State whether the following series converges or diverges $\sum\limits_{n=0}^\infty{7^n - 2^n\over(2n)!}$

Question

$\sum\limits_{n=0}^\infty{7^n - 2^n\over(2n)!}$

Thanks in advance for any help you are able to provide.

Answer 1

by using the ratio test for $\frac{a^n}{(2n)!}$ $$\lim_{n\rightarrow \infty }\frac{a^{n+1}}{(2n+2)!}\frac{(2n)!}{a^{n}}=\lim_{n\rightarrow \infty }\frac{a(2n)!}{(2n+2)!}=\lim_{n\rightarrow \infty }\frac{a}{(2n+2)(2n+1)}=0<1$$ so the series converges

Answer 2

$$\dfrac{e^x+e^{-x}}2=\sum_{r=0}^\infty\dfrac{x^{2r}}{(2r)!}$$

Now $\dfrac{7^n}{(2n)!}=\dfrac{(\sqrt7)^{2n}}{(2n)!}$

Answer 3

This converges.
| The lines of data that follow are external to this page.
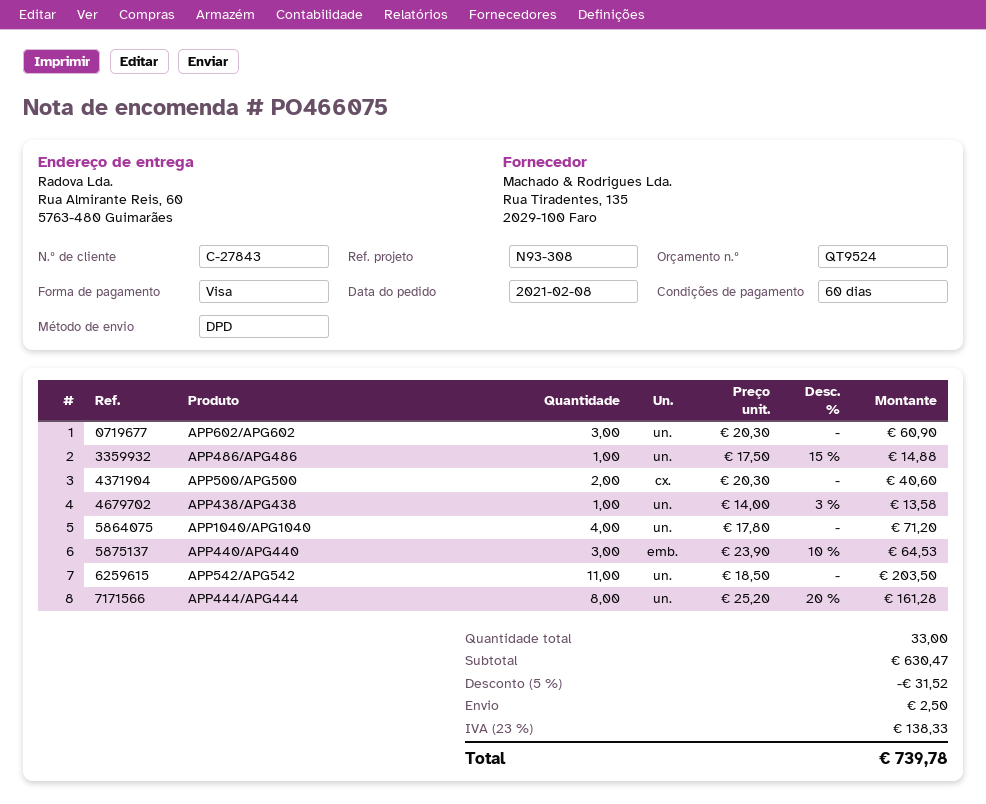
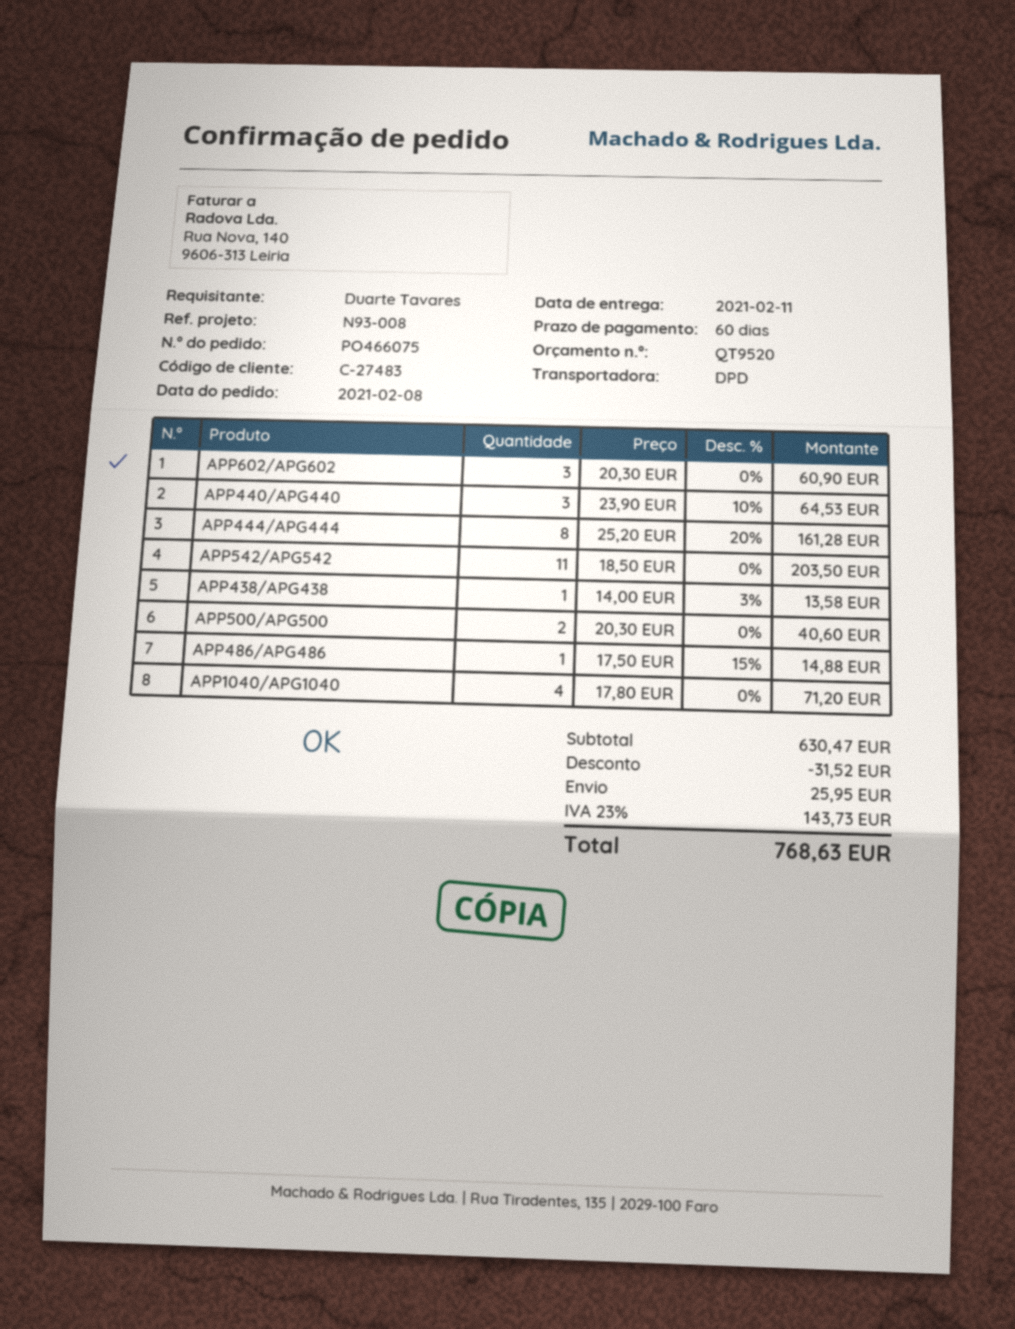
quote number: QT9524 -> QT9520
customer number: C-27843 -> C-27483
reference: N93-308 -> N93-008
shipping: 2.50 -> 25.95
tax: 23% = 138.33 -> 23% = 143.73
total: 739.78 -> 768.63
It is a useful fact that $$ e^x = \sum_{k = 0}^\infty \frac{x^k}{k!} $$ for every $x \in \mathbb{C}$, and we can see immediately that your series can be split into two converging parts: $$ \sum_{n = 0}^\infty \frac{7^n}{(2n)!} - \sum_{k = 0}^\infty \frac{2^n}{(2n)!} $$

where the terms converge since $$ \sum_{k = 0}^\infty \frac{x^k}{(2k)!} < \sum_{k = 0}^\infty \frac{x^k}{k!} $$

Also, one can write an analytic expression for the sum by using $$ \sum_{k = 0}^\infty \frac{x^{2k}}{(2k)!} = \frac{e^x - e^{-x}}{2}$$ Which can be checked by inspecting the Taylor series for $e^x$. Now substitute $x = \sqrt{y}$ to get $$ \sum_{k = 0}^\infty \frac{y^k}{(2k)!} = \frac{e^{\sqrt{y}} - e^{-\sqrt{y}}}{2}$$

so

$$ \sum_{n = 0}^\infty \frac{7^n - 2^n}{(2n)!} = \frac{e^{\sqrt{7}} - e^{-\sqrt{7}} + e^{\sqrt{2}} - e^{-\sqrt{2}}}{2}$$